¿Alguna vez has sentido ese calor repentino que sube desde el pecho hasta la cara, acompañado de sudor y una sensación de que todos a tu alrededor lo notan? Sí, los famosos bochornos o calores. Y aunque son muy comunes durante la perimenopausia y menopausia, pocas veces se habla de ellos con naturalidad… y mucho menos sin un toque de vergüenza.

¿Qué son y por qué ocurren?
Los bochornos o calores son, en pocas palabras, una reacción acelerada y exagerada de tu cuerpo para “enfriarse”. De repente empiezas a sudar, la piel se enrojece porque los vasos sanguíneos se dilatan, y sientes un calor interno muy intenso. Esto se debe en parte, pero no exclusivamente, a los cambios hormonales, especialmente la disminución del estrógeno, pero también influye que el sistema nervioso simpático (el que activa respuestas rápidas en tu cuerpo) está más activo y reacciona con más intensidad. Esto hace que el termostato interno se vuelve mucho más sensible, y cualquier cambio lo pone en alerta.
En pocas palabras, tu cuerpo interpreta que tiene “demasiado calor” aunque no sea así, y responde como si necesitara enfriarse de inmediato: dilata vasos sanguíneos, aumenta el flujo de sangre a la piel y provoca sudor. El resultado: calor, rubor, sudor… y muchas veces, incomodidad social.

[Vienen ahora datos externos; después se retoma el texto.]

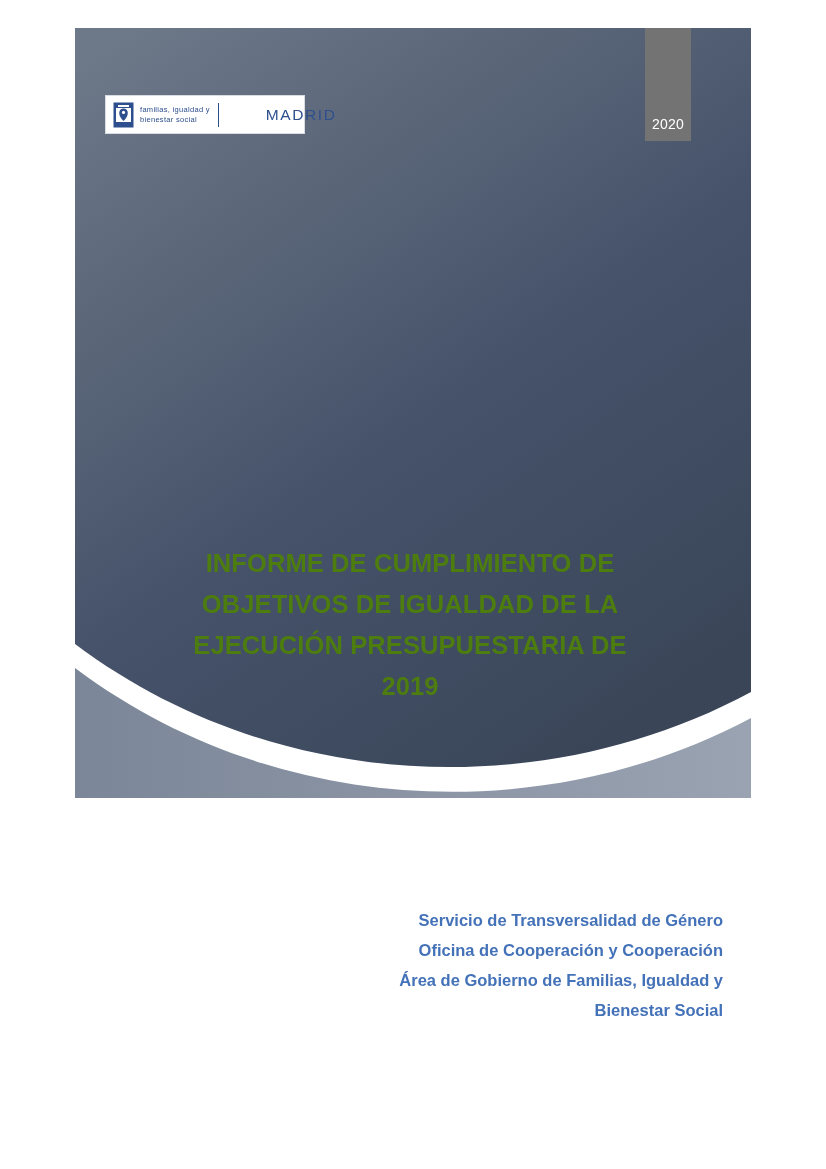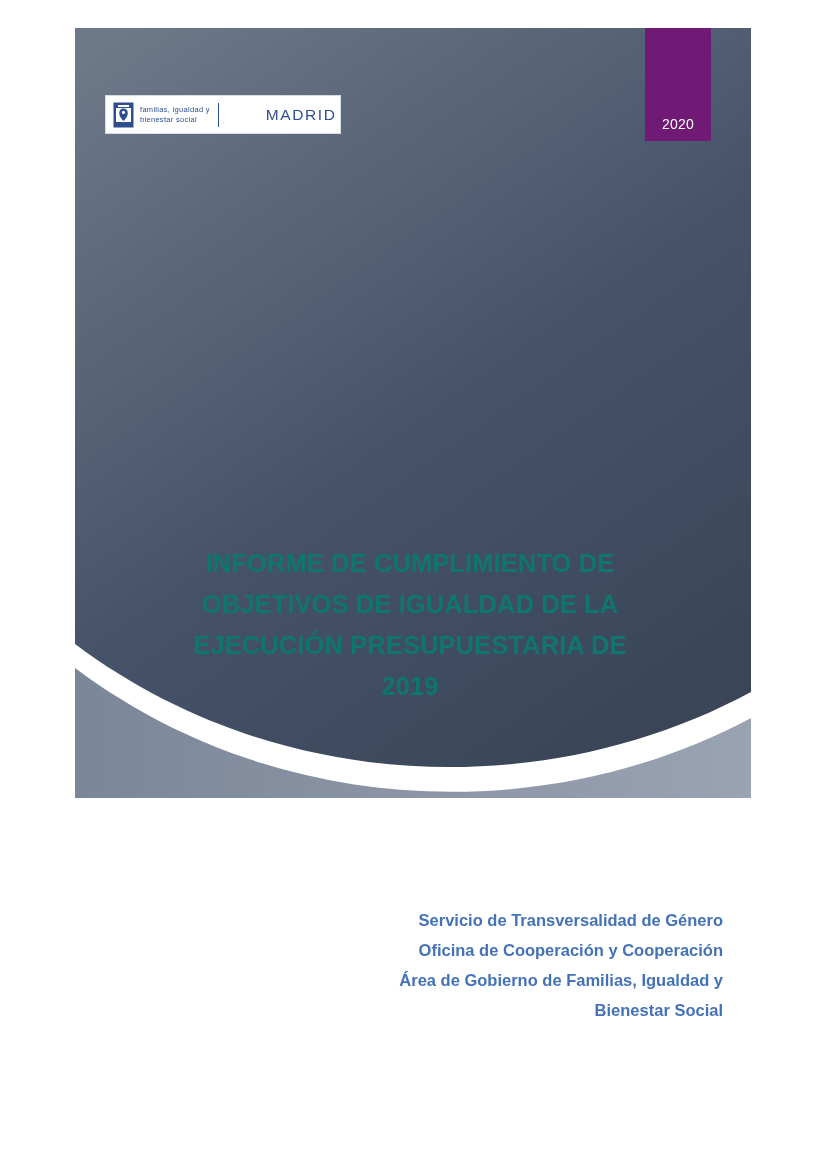"familias, igualdad y" .logo-box { width: 236px -> 200px }
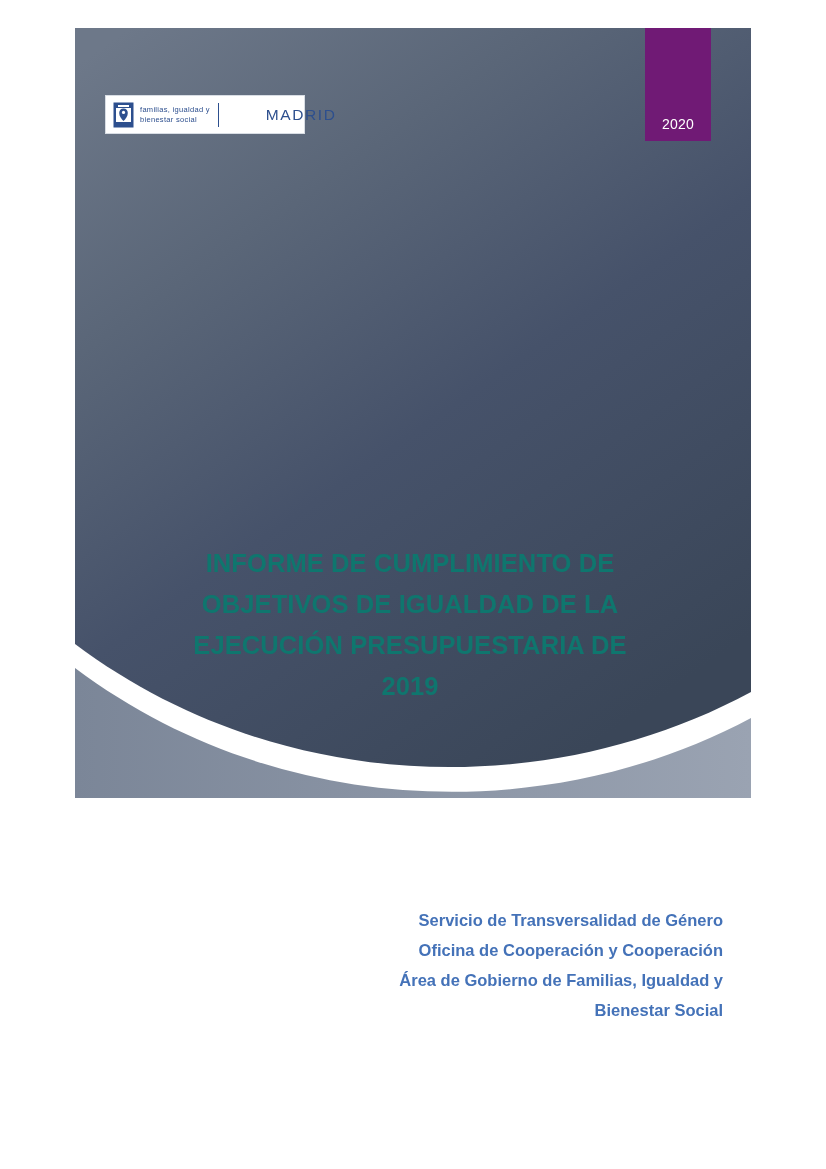"2020" .year-tab { background: #701a75 -> #737373; width: 66px -> 46px }
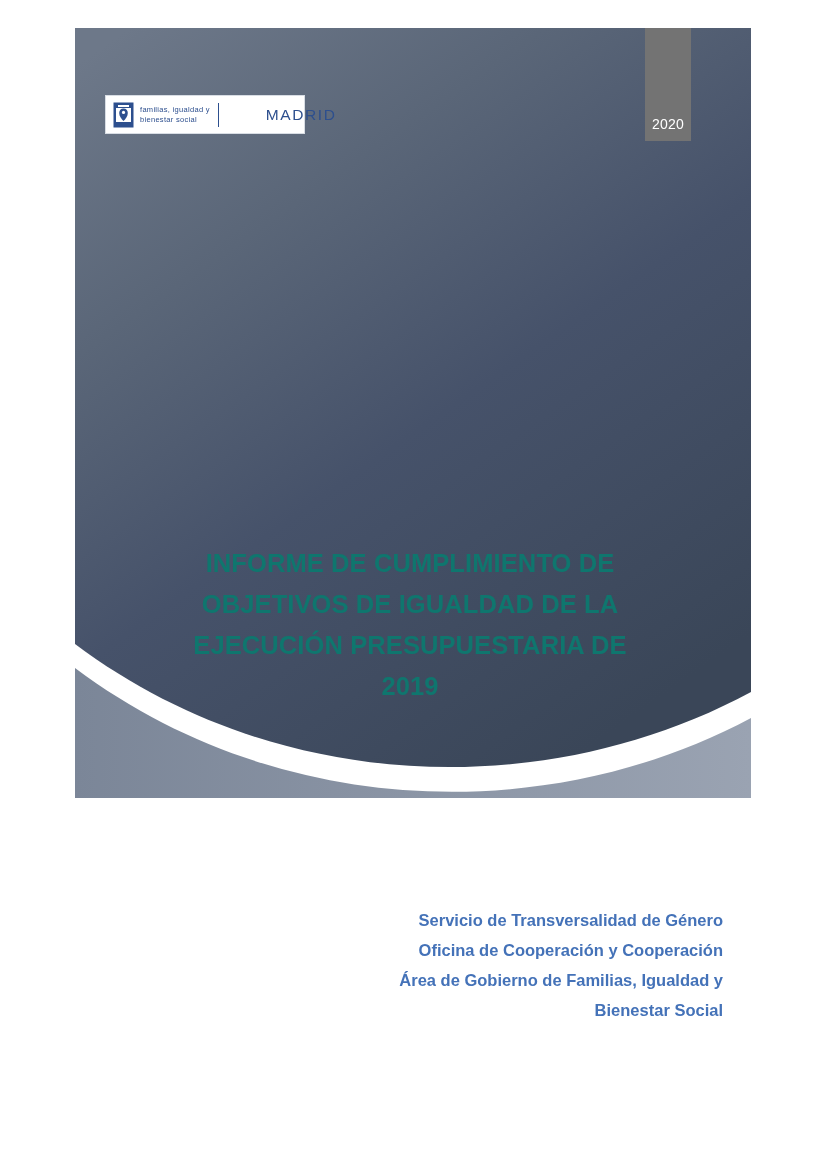"INFORME DE CUMPLIMIENTO DE" .cover-title { color: #0f766e -> #4d7c0f }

La vergüenza que nadie te contó
Lo que muchas no dicen es que los bochornos no solo son físicos; también afectan emocionalmente. Es fácil sentirse incómoda cuando ocurren en medio de una reunión de trabajo, en una cena con amigos o incluso durante una presentación importante. Esa incomodidad puede llevarnos a querer ocultarlos, minimizarlos o incluso evitar ciertas situaciones por miedo a “pasar pena”.
Pero la verdad es que no hay nada que esconder. Los bochornos no son un “fallo” de tu cuerpo, sino una respuesta natural a una etapa de cambios. Lo que sí puedes hacer es aprender a manejarlos para que no controlen tu día.
Estrategias para vivirlos con menos incomodidad

1. Identifica tus detonantes
Café, alcohol, comidas muy picantes, espacios muy calurosos o incluso el estrés pueden aumentar la frecuencia o intensidad de los bochornos. Llevar un registro te ayudará a notar patrones y a tomar decisiones más conscientes.
2. Viste por capas y usa telas transpirables
La ropa ligera y en capas te permitirá adaptarte rápido si sientes que viene un bochorno. Las telas como algodón o lino ayudan a que la piel respire y el sudor se evapore más rápido.


3. Practica técnicas para regular el estrés
El estrés es un gran amplificador de bochornos. Respiración profunda, meditación o pausas activas durante el día pueden ayudarte a prevenir o reducir su intensidad.
4. Ten un “plan B” para esos momentos
Un abanico plegable en la cartera, una botella de agua fría o un pañuelo pueden marcar la diferencia cuando estás en público y sientes que el calor empieza.


5. Consulta con tu médico sobre opciones de manejo
Desde cambios en el estilo de vida hasta tratamientos médicos, existen opciones respaldadas por la ciencia para reducir la frecuencia y severidad de los calores.
Vivirlos sin esconderte
Aceptar que los bochornos son parte de esta etapa no significa resignarte a vivir incómoda. Significa darte permiso de escucharte, cuidarte y buscar estrategias que funcionen para ti. No necesitas taparlos con excusas ni aislarte para evitarlos; al contrario, hablarlo y normalizarlo es parte de quitarnos ese peso de encima.
En Viya, creemos que esta etapa puede vivirse con dignidad, humor y herramientas prácticas. Y si hoy los bochornos te incomodan, recuerda que no definen quién eres ni limitan lo que puedes hacer.